EXERCISE PROMPT. Check each line of the entries for "release" and report the ones that have it.

Before-and-after change data:

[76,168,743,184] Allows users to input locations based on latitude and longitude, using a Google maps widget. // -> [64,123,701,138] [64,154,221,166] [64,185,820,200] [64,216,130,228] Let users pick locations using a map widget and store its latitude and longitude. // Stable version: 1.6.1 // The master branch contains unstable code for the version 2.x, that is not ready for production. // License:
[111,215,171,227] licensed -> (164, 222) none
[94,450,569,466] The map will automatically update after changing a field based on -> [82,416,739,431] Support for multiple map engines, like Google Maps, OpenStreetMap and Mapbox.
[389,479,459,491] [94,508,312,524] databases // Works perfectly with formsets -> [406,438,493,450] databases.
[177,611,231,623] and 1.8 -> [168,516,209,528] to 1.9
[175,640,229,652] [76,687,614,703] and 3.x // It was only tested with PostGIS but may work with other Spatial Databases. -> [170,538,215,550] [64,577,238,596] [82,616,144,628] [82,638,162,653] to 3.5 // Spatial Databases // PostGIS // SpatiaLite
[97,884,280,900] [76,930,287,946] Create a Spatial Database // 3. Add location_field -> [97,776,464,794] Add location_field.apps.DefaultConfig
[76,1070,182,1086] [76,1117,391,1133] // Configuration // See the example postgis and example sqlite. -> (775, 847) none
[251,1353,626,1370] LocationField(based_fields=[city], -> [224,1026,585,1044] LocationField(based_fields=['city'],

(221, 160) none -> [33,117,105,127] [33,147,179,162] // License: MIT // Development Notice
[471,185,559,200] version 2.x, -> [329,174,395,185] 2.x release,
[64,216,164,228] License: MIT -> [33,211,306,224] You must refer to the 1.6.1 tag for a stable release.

SOLVED EXERCISE.
[471,185,559,200] version 2.x, -> [329,174,395,185] 2.x release,
[64,216,164,228] License: MIT -> [33,211,306,224] You must refer to the 1.6.1 tag for a stable release.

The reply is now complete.